DataTorrent RTS Installation Guide

This guide covers installation of the DataTorrent RTS platform.

Planning

Installation will extract library files and executables into an installation directory, as well as start a process called dtGateway, which used to configure the system, communicate with running applications, and serve the dtManage dashboard UI. Installation is typically performed on one of the Hadoop cluster edge nodes, meeting the following criteria:

  • Accessible by users who will launch and manage applications
  • Accessible by all YARN nodes running Apache Apex applications

Note: With dtGateway security configuration disabled, the applications launched through dtManage interface will appear as started by dtGateway user.

Requirements

  • Linux operating system (tested on CentOS 6.x and Ubuntu 12.04)
  • Java 7 or 8 (tested with Oracle Java 7, OpenJDK Java 7)
  • Hadoop (2.2.0 or above) cluster with YARN, HDFS configured, and hadoop executable available in PATH
  • Minimum of 8G RAM available on the Hadoop cluster
  • Google Chrome or Safari to access the DataTorrent Console UI
  • Permissions to create HDFS directory for DataTorrent user

Installation

Complete installation configures DataTorrent to run as a system service, installs globally available binaries, and requires root/sudo privileges to run. After the installation is complete, you will have the following

  • DataTorrent platform release ( $DATATORRENT_HOME ) located in /opt/datatorrent/releases/[release_version]
  • Binaries are available in /opt/datatorrent/current/bin and links in /usr/bin
  • Configuration files located in /opt/datatorrent/current/conf
  • Log files located in /var/log/datatorrent
  • DataTorrent Gateway service dtgateway running as dtadmin, and managed with "sudo service dtgateway" command

Download and run the installer binary on one of the Hadoop cluster nodes. This can be done on ResourceManager, NameNode, or any node which has correct Hadoop configuration and is able to communicate with the rest of the cluster.

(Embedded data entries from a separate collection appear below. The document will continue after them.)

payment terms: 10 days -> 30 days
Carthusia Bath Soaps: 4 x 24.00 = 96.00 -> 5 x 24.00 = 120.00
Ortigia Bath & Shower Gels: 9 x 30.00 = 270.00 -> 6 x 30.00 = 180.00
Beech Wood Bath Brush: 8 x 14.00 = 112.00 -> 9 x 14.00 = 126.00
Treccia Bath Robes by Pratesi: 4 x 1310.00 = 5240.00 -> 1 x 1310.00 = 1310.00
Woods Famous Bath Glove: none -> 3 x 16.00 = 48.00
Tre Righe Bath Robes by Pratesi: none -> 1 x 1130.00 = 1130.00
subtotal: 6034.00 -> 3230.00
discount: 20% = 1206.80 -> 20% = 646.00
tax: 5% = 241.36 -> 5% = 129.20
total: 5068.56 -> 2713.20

a. Installing from self-extracting archive (*.bin)

    curl -LSO https://www.datatorrent.com/downloads/datatorrent-rts.bin
    sudo sh ./datatorrent-rts.bin

b. Installing from RedHat Package Manager archive (*.rpm)

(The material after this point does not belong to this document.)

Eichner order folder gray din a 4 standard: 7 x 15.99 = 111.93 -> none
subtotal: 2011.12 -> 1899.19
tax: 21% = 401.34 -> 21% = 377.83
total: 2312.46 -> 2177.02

  curl -LSO https://www.datatorrent.com/downloads/datatorrent-rts.rpm
  sudo rpm -ivh ./datatorrent-rts.rpm

Limited Local Installation

A limited local installation can be helpful for in environments with no root/sudo privileges, or for testing purposes. All DataTorrent files will be installed under the user's home directory, and DataTorrent Gateway will be running as a local process. No services or files outside user's home directory will be created.

  • DataTorrent platform release ( $DATATORRENT_HOME ) located under $HOME/datatorrent/releases/[release_version]
  • Binaries are available under $HOME/datatorrent/current/bin
  • Configuration files located under $HOME/datatorrent/conf
  • Log files located under $HOME/.dt/logs
  • DataTorrent Gateway running as current user, and managed with dtgateway command

  • Download and run the installer binary on one of the Hadoop cluster nodes. This can be done on ResourceManager, NameNode, or any node which has correct Hadoop configuration and is able to communicate with the rest of the cluster.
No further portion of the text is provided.